Pharmaceutical giants Bayer and Novartis took the CCGs to the High Court after they decided to start treating wet age-related macular degeneration (AMD) — the leading cause of vision loss — with anti-cancer drug Avastin.
The companies — which market rival, licensed drugs Eylea and Lucentis — argued it was unlawful for the CCGs to use Avastin because it is not licensed for the treatment of wet AMD.

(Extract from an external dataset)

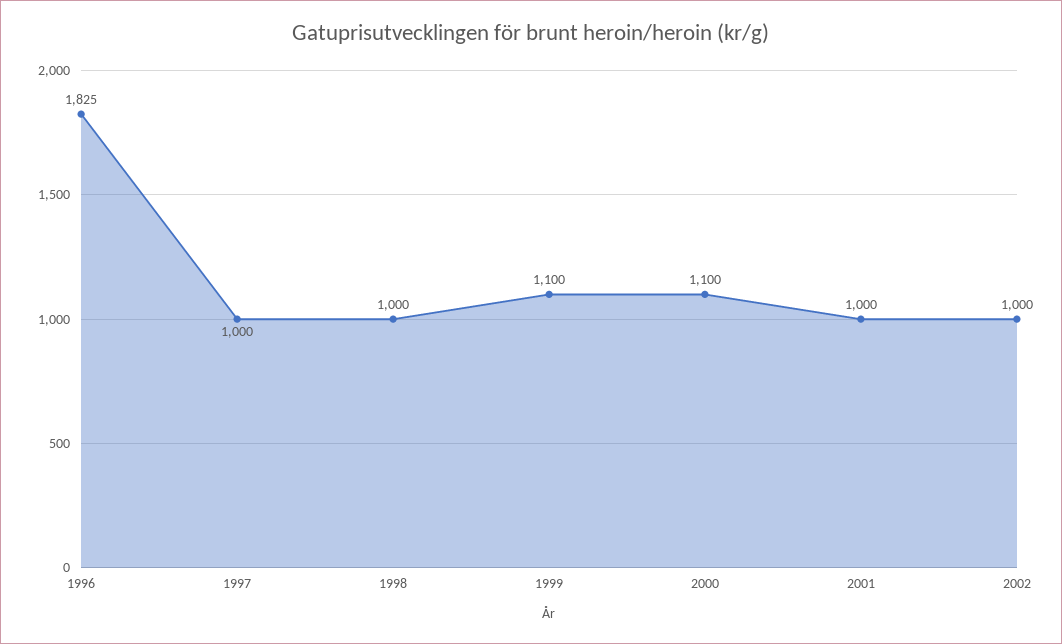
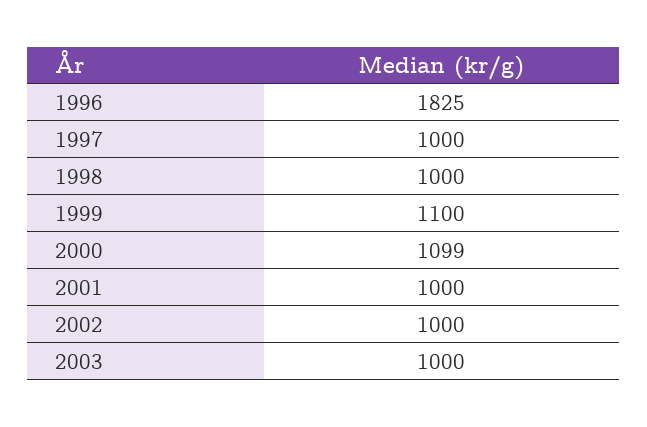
2000: 1100 -> 1099
2003: none -> 1000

The CCGs said Avastin costs around £28 per injection, compared to £551 and £816 per injection for Lucentis and Eyelea respectively, meaning they would save around £13.5 million a year, enough to pay for “an extra 270 nurses or 266 heart transplants every year.”
They also pointed out that Avastin is used to treat wet AMD in Austria, France, Italy and Ireland, as well as in Britain both within the NHS and in private practice.
Mrs Justice Whipple upheld the lawfulness of the policy today, ruling that the CCGs were entitled to conclude the three drugs were of “equivalent effectiveness and safety” — and to “take cost into account” when making that decision.
David Hambleton, chief executive officer of South Tyneside CCG, said he was “absolutely delighted” with the ruling, adding: “This is great news for patients with this condition and for the wider NHS. It’s a victory for common sense over commercial interests.”
Mike Burdon, president of the Royal College of Ophthalmologists, told the BBC: “Licensing laws are designed to protect patients from poorly regulated unproven drugs, but it is the drug companies’ responsibility to apply for a licence.
“We are treating 40,000 new diagnoses of wet AMD annually – the saving could amount to £500 million a year. This amounts to one district hospital being built annually.”
Bayer and Novartis are both considering an appeal. A Bayer spokeswoman said the ruling “prioritises the cost of medication over doctors’ clinical judgement and expertise,” while a Novartis spokeswoman said it “threatens to jeopardise a world-leading system that has protected patients for many years by ensuring medicines have been tested rigorously.”